EXERCISE DESCRIPTION — Whatever appears in the records apart from pictures must be reproduced exactly.

■ ■ ■ ■ ■ ■ ■

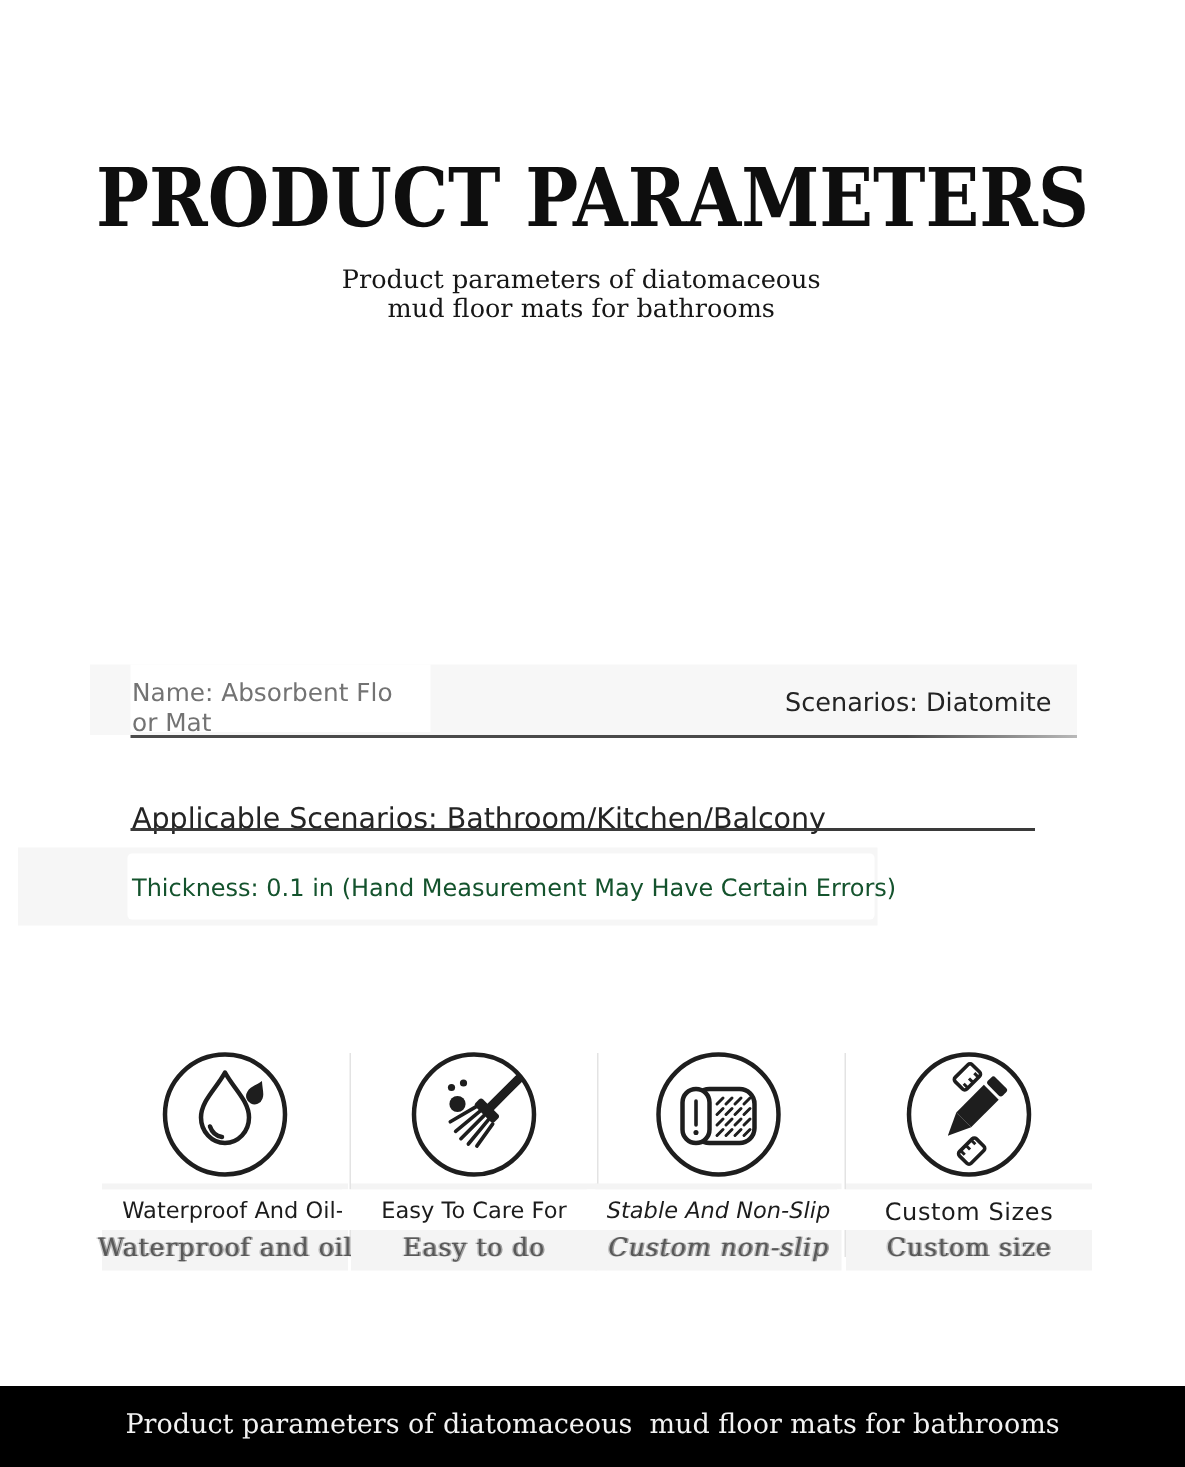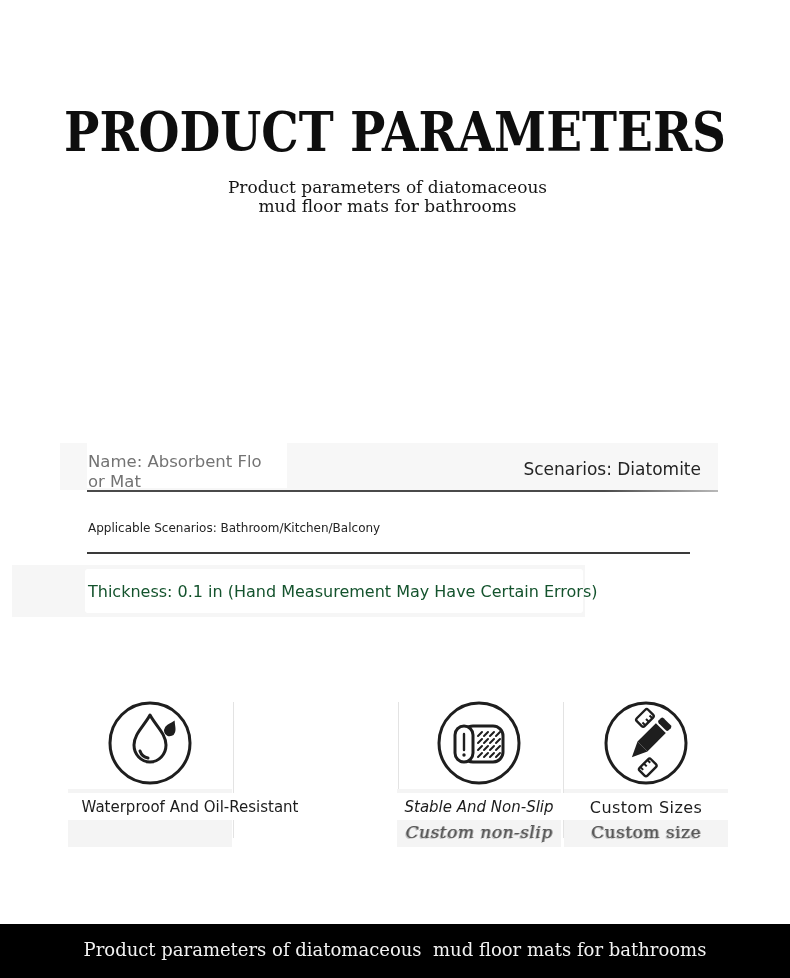--- a/index.html
+++ b/index.html
@@ -38,21 +38,21 @@
   .patch-name { top:443px; left:87px; width:200px; height:45px; background:#ffffff; }
   .name-text {
     top:452px; left:88px; font-size:16.5px; line-height:1.2;
     color:#737373; white-space:pre-line;
   }
   .material-text { top:459px; right:89px; font-size:17px; color:#242424; }
   .rule1 {
     top:490px; left:87px; width:631px; height:2px;
     background:linear-gradient(to right,#4a4a4a 82%,#b9b9b9);
   }
-  .scenarios-text { top:521px; left:88px; font-size:12px; color:#242424; }
+  .scenarios-text { top:535px; left:88px; font-size:19px; color:#242424; }
   .rule2 { top:552px; left:87px; width:603px; height:2px; background:#3a3a3a; }
   .band3 { top:565px; left:12px; width:573px; height:52px; background:#f6f6f6; }
   .patch-thick { top:569px; left:85px; width:498px; height:44px; background:#ffffff; border-radius:3px; }
   .thickness-text { top:582px; left:88px; font-size:16px; color:#14532d; }
 
   
   .divider { top:702px; width:1px; height:136px; background:#e3e3e3; }
   .cell { top:695px; width:164px; height:162px; text-align:center; }
   .cell .label-bg   { position:absolute; top:94px;  left:0;    width:164px; height:58px; background:#f4f4f4; }
   .cell .label-wht  { position:absolute; top:98px;  left:-6px; width:176px; height:27px; background:#ffffff; }
@@ -117,22 +117,40 @@
   <div class="abs cell cell-1">
     <div class="label-bg"></div>
     <div class="label-wht"></div>
     <svg class="feat-icon" width="96" height="96" viewBox="0 0 96 96">
       <circle class="ic" cx="48" cy="48" r="40" stroke-width="2.8"></circle>
       <path class="ic" stroke-width="4" stroke-linejoin="round" d="M48 20 C54 31 64 39 64 50 A16 17 0 1 1 32 50 C32 39 42 31 48 20 Z"></path>
       <path class="ic" stroke-width="2.4" stroke-linecap="round" d="M38 56 Q40 62 46 63"></path>
       <path d="M70 25 C72.5 29.5 75.5 32.5 75.5 35.5 A5.6 5.6 0 1 1 64.4 35.5 C64.4 32.5 67.5 29.5 70 25 Z" fill="#1e1e1e" transform="rotate(26 70 31)"></path>
     </svg>
     <div class="feat-label">Waterproof And Oil-Resistant</div>
+    <div class="feat-ghost">Waterproof and oil</div>
   </div>
 
+  <div class="abs cell cell-2">
+    <div class="label-bg"></div>
+    <div class="label-wht"></div>
+    <svg class="feat-icon" width="96" height="96" viewBox="0 0 96 96">
+      <circle class="ic" cx="48" cy="48" r="40" stroke-width="2.8"></circle>
+      <circle cx="33" cy="30" r="2.4" fill="#1e1e1e"></circle>
+      <circle cx="41" cy="27" r="2.4" fill="#1e1e1e"></circle>
+      <circle cx="37" cy="41" r="5.4" fill="#1e1e1e"></circle>
+      <g transform="rotate(45 52 50)">
+        <line x1="52" y1="14" x2="52" y2="41" stroke="#1e1e1e" stroke-width="6" stroke-linecap="round"></line>
+        <rect x="43" y="40" width="18" height="7" rx="2" fill="#1e1e1e"></rect>
+        <path d="M45 47 L40 66 M49 47 L47 68 M53 47 L53 69 M57 47 L59 68 M61 47 L64 65" stroke="#1e1e1e" stroke-width="2.4" stroke-linecap="round" fill="none"></path>
+      </g>
+    </svg>
+    <div class="feat-label">Easy To Care For</div>
+    <div class="feat-ghost">Easy to do</div>
+  </div>
 
   <div class="abs cell cell-3">
     <div class="label-bg"></div>
     <div class="label-wht"></div>
     <svg class="feat-icon" width="96" height="96" viewBox="0 0 96 96">
       <circle class="ic" cx="48" cy="48" r="40" stroke-width="2.8"></circle>
       <rect class="ic" x="32" y="31" width="40" height="36" rx="10" stroke-width="3"></rect>
       <rect x="24" y="31" width="18" height="36" rx="9" fill="#ffffff" stroke="#1e1e1e" stroke-width="3"></rect>
       <line x1="33" y1="39" x2="33" y2="55" stroke="#1e1e1e" stroke-width="2.4" stroke-linecap="round"></line>
       <circle cx="33" cy="60" r="1.7" fill="#1e1e1e"></circle>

■ ■ ■ ■ ■ ■ ■

EXERCISE RESULT —
--- a/index.html
+++ b/index.html
@@ -38,21 +38,21 @@
   .patch-name { top:443px; left:87px; width:200px; height:45px; background:#ffffff; }
   .name-text {
     top:452px; left:88px; font-size:16.5px; line-height:1.2;
     color:#737373; white-space:pre-line;
   }
   .material-text { top:459px; right:89px; font-size:17px; color:#242424; }
   .rule1 {
     top:490px; left:87px; width:631px; height:2px;
     background:linear-gradient(to right,#4a4a4a 82%,#b9b9b9);
   }
-  .scenarios-text { top:521px; left:88px; font-size:12px; color:#242424; }
+  .scenarios-text { top:535px; left:88px; font-size:19px; color:#242424; }
   .rule2 { top:552px; left:87px; width:603px; height:2px; background:#3a3a3a; }
   .band3 { top:565px; left:12px; width:573px; height:52px; background:#f6f6f6; }
   .patch-thick { top:569px; left:85px; width:498px; height:44px; background:#ffffff; border-radius:3px; }
   .thickness-text { top:582px; left:88px; font-size:16px; color:#14532d; }
 
   
   .divider { top:702px; width:1px; height:136px; background:#e3e3e3; }
   .cell { top:695px; width:164px; height:162px; text-align:center; }
   .cell .label-bg   { position:absolute; top:94px;  left:0;    width:164px; height:58px; background:#f4f4f4; }
   .cell .label-wht  { position:absolute; top:98px;  left:-6px; width:176px; height:27px; background:#ffffff; }
@@ -117,22 +117,40 @@
   <div class="abs cell cell-1">
     <div class="label-bg"></div>
     <div class="label-wht"></div>
     <svg class="feat-icon" width="96" height="96" viewBox="0 0 96 96">
       <circle class="ic" cx="48" cy="48" r="40" stroke-width="2.8"></circle>
       <path class="ic" stroke-width="4" stroke-linejoin="round" d="M48 20 C54 31 64 39 64 50 A16 17 0 1 1 32 50 C32 39 42 31 48 20 Z"></path>
       <path class="ic" stroke-width="2.4" stroke-linecap="round" d="M38 56 Q40 62 46 63"></path>
       <path d="M70 25 C72.5 29.5 75.5 32.5 75.5 35.5 A5.6 5.6 0 1 1 64.4 35.5 C64.4 32.5 67.5 29.5 70 25 Z" fill="#1e1e1e" transform="rotate(26 70 31)"></path>
     </svg>
     <div class="feat-label">Waterproof And Oil-Resistant</div>
+    <div class="feat-ghost">Waterproof and oil</div>
   </div>
 
+  <div class="abs cell cell-2">
+    <div class="label-bg"></div>
+    <div class="label-wht"></div>
+    <svg class="feat-icon" width="96" height="96" viewBox="0 0 96 96">
+      <circle class="ic" cx="48" cy="48" r="40" stroke-width="2.8"></circle>
+      <circle cx="33" cy="30" r="2.4" fill="#1e1e1e"></circle>
+      <circle cx="41" cy="27" r="2.4" fill="#1e1e1e"></circle>
+      <circle cx="37" cy="41" r="5.4" fill="#1e1e1e"></circle>
+      <g transform="rotate(45 52 50)">
+        <line x1="52" y1="14" x2="52" y2="41" stroke="#1e1e1e" stroke-width="6" stroke-linecap="round"></line>
+        <rect x="43" y="40" width="18" height="7" rx="2" fill="#1e1e1e"></rect>
+        <path d="M45 47 L40 66 M49 47 L47 68 M53 47 L53 69 M57 47 L59 68 M61 47 L64 65" stroke="#1e1e1e" stroke-width="2.4" stroke-linecap="round" fill="none"></path>
+      </g>
+    </svg>
+    <div class="feat-label">Easy To Care For</div>
+    <div class="feat-ghost">Easy to do</div>
+  </div>
 
   <div class="abs cell cell-3">
     <div class="label-bg"></div>
     <div class="label-wht"></div>
     <svg class="feat-icon" width="96" height="96" viewBox="0 0 96 96">
       <circle class="ic" cx="48" cy="48" r="40" stroke-width="2.8"></circle>
       <rect class="ic" x="32" y="31" width="40" height="36" rx="10" stroke-width="3"></rect>
       <rect x="24" y="31" width="18" height="36" rx="9" fill="#ffffff" stroke="#1e1e1e" stroke-width="3"></rect>
       <line x1="33" y1="39" x2="33" y2="55" stroke="#1e1e1e" stroke-width="2.4" stroke-linecap="round"></line>
       <circle cx="33" cy="60" r="1.7" fill="#1e1e1e"></circle>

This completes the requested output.